RECORDS FOR THIS EXERCISE -

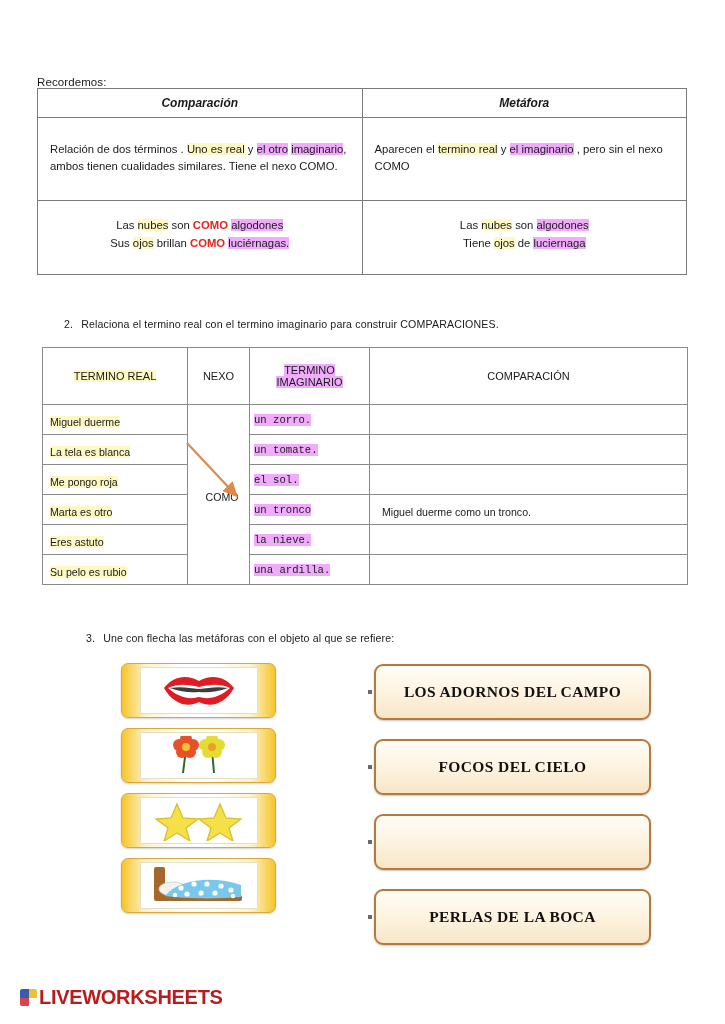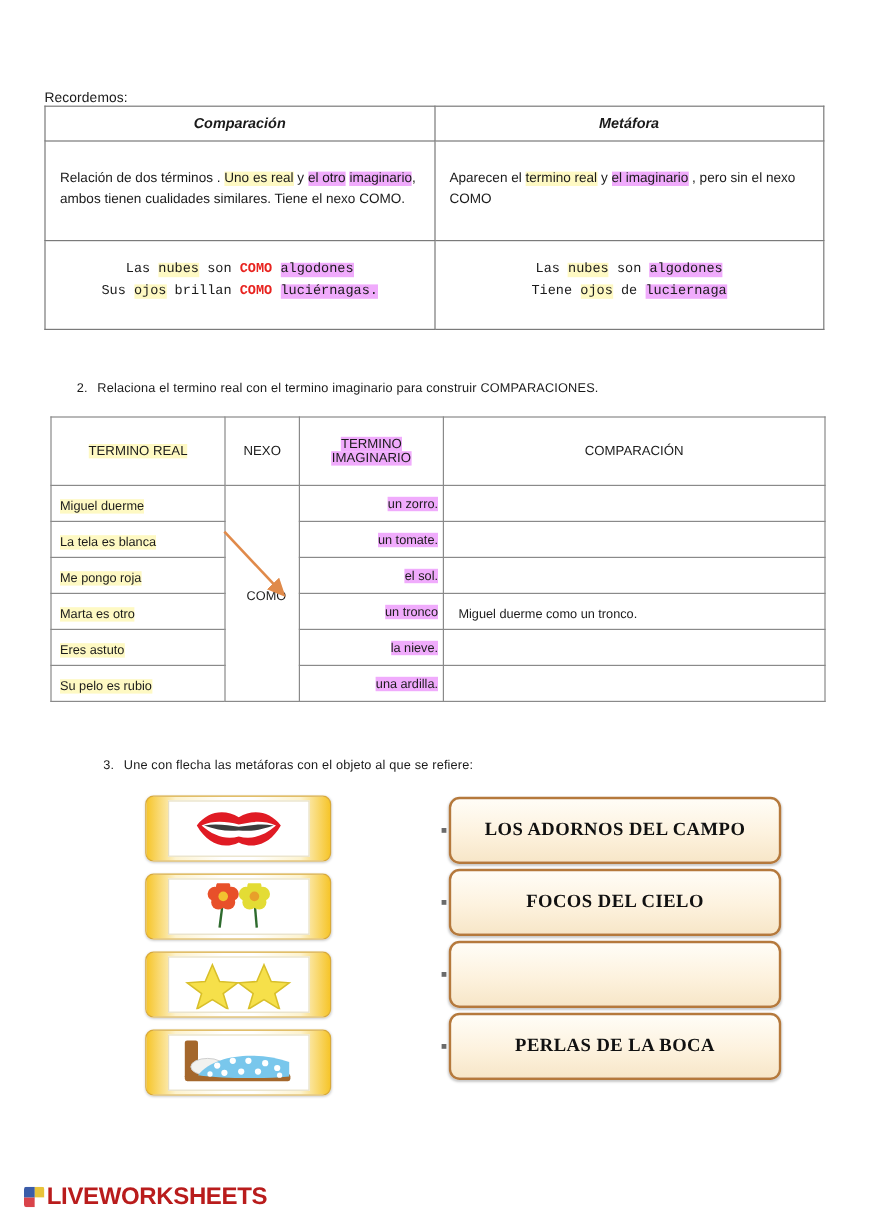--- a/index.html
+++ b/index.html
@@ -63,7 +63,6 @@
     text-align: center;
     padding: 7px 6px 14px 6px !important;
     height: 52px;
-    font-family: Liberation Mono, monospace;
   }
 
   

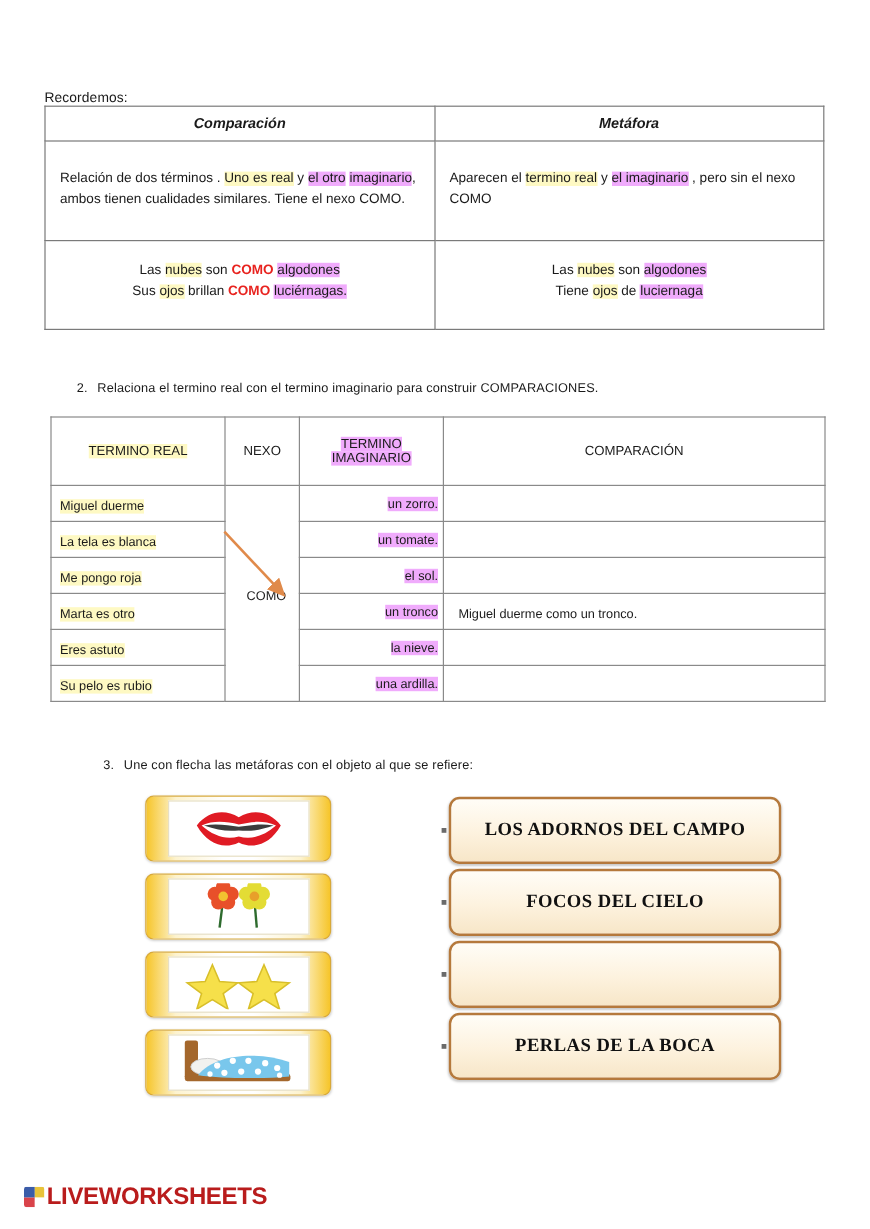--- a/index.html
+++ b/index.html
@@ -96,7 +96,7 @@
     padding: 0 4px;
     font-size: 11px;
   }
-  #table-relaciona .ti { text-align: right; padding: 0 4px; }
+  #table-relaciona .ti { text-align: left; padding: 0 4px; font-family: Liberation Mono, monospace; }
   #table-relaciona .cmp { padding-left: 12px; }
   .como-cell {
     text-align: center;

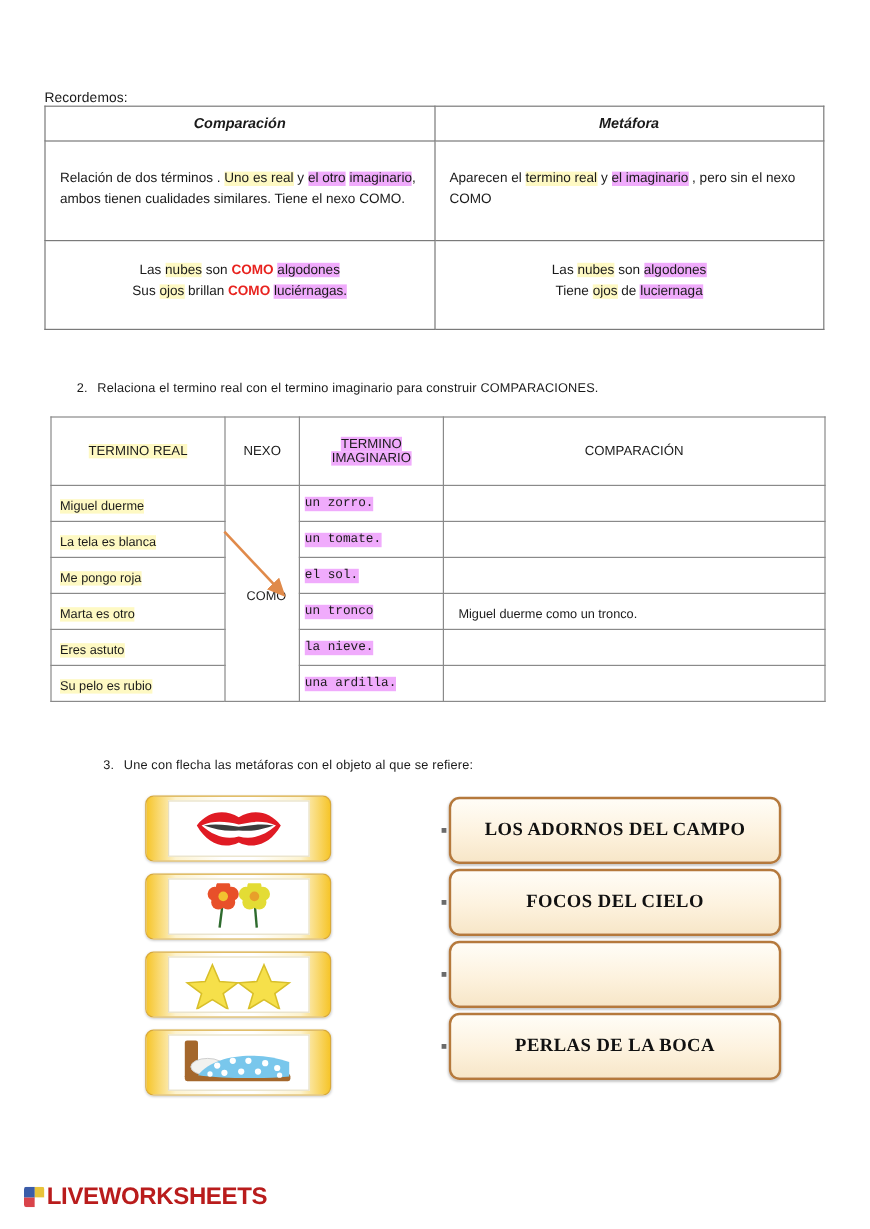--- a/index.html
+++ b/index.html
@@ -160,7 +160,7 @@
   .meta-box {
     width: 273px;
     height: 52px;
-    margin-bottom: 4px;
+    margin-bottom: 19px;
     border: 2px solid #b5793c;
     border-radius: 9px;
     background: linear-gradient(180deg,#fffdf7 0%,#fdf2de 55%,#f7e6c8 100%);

WORK ITEM -
Find the string "left" in the listing and copy every line in which it occurs.

ANSWER TO THIS TASK -
+  #table-relaciona .ti { text-align: left; padding: 0 4px; font-family: Liberation Mono, monospace; }
   #table-relaciona .cmp { padding-left: 12px; }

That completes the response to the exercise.